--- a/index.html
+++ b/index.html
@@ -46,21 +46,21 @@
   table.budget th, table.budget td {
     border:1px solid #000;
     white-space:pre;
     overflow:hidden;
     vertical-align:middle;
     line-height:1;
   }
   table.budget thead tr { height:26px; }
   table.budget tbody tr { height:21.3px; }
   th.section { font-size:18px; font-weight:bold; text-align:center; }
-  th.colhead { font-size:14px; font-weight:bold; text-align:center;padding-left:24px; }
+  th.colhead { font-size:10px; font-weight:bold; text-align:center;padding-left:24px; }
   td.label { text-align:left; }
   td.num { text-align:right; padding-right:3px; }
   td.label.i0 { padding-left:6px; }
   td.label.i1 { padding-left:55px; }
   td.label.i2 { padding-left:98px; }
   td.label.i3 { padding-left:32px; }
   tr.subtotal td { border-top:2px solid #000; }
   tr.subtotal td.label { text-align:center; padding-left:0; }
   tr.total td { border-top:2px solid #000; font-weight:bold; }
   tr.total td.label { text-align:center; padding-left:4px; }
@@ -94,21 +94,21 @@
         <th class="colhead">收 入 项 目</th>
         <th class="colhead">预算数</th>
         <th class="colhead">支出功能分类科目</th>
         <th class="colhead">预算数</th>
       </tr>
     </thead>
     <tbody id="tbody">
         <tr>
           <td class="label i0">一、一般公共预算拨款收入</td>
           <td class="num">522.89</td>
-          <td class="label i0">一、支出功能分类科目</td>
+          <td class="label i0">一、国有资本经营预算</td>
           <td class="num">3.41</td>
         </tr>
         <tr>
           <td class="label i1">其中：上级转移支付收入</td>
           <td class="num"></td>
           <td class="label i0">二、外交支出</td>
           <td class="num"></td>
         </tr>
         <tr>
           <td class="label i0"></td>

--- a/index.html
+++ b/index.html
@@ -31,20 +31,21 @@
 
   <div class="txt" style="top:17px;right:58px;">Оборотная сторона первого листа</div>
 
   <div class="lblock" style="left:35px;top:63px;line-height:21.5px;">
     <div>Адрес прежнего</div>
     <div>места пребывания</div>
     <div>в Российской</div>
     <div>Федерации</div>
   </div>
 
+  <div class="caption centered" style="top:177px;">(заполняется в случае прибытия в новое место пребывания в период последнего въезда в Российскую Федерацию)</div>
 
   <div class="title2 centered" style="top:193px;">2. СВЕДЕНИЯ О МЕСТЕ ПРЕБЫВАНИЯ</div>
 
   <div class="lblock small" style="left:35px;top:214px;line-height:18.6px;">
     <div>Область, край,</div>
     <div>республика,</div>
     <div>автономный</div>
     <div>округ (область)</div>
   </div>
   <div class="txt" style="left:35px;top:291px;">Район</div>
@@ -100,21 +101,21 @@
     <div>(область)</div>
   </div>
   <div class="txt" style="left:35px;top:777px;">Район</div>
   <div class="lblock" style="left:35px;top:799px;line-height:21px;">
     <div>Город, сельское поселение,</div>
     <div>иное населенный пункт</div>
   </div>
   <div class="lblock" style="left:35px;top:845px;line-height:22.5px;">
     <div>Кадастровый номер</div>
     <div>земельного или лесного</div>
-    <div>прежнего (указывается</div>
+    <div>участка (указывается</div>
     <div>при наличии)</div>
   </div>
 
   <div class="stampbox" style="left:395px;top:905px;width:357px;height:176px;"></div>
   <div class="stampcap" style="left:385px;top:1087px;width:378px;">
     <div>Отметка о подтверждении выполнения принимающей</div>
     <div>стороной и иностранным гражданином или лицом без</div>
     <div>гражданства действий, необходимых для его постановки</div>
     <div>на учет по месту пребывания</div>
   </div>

* Exercise
Please return all lines in the material above that include the word "lblock".

* Answer below
   <div class="lblock" style="left:35px;top:63px;line-height:21.5px;">
   <div class="lblock small" style="left:35px;top:214px;line-height:18.6px;">
   <div class="lblock" style="left:35px;top:799px;line-height:21px;">
   <div class="lblock" style="left:35px;top:845px;line-height:22.5px;">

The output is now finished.